By the end of the 1950s, that fantasy of the future had become, in many ways, a reality. Eighty percent of American families owned at least one car, and 14% owned two or more. Plus, the highways that connected the nation's cities to its suburbs crisscrossed every state in the union and transported millions of people and billions of dollars in consumer goods. That web of concrete helped buoy the country's economy. It also provided the foundation for a number of new business innovations that continue to characterize American culture today. The first McDonald's fast food restaurant opened in Illinois in 1954, selling burgers for 15¢ a piece. Within a decade, the small business had become a franchise, and some 700 McDonald's restaurants had been built, many along highways. (This would mark the beginning of a new trend in American business development: the franchise restaurant and the chain supermarket.) Drive-in movie theaters, drive-thru restaurants, even drive-in places of worship were all designed so that Americans could enjoy their lives without leaving the comfort of their automobiles. (In 1955, unable to afford anywhere else to preach, Reverend Schuller set up shop on Sunday mornings at Orange Drive-In Theater in Garden Grove, California. Preaching from the concession stand, Schuller invited his congregation to "Worship as you are, in the family car." Schuller's Sunday morning drive-ins were later replaced in the 1970s by the Crystal Cathedral megachurch, which holds over 3,000 worshippers and cost $17 million to build.)

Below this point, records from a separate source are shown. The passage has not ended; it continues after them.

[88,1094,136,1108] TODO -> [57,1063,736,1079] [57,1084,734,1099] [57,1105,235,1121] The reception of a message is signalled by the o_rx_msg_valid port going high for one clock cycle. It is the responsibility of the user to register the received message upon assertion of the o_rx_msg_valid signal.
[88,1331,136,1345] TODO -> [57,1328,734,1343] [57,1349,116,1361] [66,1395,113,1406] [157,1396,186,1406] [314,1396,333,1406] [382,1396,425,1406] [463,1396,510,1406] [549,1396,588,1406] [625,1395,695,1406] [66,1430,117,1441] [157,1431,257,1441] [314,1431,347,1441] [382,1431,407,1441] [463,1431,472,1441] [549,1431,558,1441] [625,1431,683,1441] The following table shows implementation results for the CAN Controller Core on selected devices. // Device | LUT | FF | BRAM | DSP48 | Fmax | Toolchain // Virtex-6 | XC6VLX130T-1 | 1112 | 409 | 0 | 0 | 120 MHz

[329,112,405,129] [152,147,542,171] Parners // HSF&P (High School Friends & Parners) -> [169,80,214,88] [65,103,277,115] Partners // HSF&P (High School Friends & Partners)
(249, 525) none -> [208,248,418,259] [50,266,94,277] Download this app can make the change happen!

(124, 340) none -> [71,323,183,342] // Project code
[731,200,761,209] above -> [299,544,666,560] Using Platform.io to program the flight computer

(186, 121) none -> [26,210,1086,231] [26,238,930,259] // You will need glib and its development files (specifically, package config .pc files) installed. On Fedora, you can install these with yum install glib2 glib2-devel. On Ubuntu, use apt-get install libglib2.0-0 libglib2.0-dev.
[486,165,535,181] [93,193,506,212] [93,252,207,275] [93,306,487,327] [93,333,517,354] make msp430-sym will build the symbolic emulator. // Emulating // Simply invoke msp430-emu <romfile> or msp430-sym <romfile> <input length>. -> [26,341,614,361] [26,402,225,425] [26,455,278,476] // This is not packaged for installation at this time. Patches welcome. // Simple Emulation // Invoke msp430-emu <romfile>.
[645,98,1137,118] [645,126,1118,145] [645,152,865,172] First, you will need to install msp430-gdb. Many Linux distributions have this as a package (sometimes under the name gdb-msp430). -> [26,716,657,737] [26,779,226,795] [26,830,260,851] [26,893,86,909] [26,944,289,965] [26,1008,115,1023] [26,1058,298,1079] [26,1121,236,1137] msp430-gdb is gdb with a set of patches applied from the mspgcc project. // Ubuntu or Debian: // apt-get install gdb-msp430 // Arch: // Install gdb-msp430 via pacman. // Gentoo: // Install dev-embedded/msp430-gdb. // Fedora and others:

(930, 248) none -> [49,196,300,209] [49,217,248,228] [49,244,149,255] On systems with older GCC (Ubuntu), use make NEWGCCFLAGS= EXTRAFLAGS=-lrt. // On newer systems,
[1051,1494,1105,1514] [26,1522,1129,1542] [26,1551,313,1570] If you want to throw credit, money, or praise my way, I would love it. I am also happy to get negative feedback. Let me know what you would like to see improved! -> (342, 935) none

But perhaps one of the most interesting and wholly "American" byproducts of the highway system was the roadside attraction. Certain that commuting customers would not wander into their town, American entrepreneurs developed gimmicks to lure families, commuters, and road-trippers off of the highway and into their shops, restaurants, and motels. Two of the most iconic of these roadside attractions are Dinny the Dinosaur and Mr. Rex, two enormous man-made dinosaurs alongside the highway in Cabazon, California. Weighing in at 150 and 100 tons respectively, each dinosaur was handcrafted by Claude K. Bell to attract tourists to stop at his roadside restaurant, the Wheel Inn Café, which opened in 1958. The dinosaurs, which cost Bell $300,000, were fittingly made out of spare building material from the creation of Interstate 10. In addition, the "World's Largest Ball of Twine" in Cawker City, Kansas, the row of Cadillacs buried nose-first near Amarillo, Texas, and Wilmington, Illinois's Gemini Giant, fitted in his green suit and domed helmet, are oddly titillating sights that have drawn visitors off the roads and out of their cars for decades.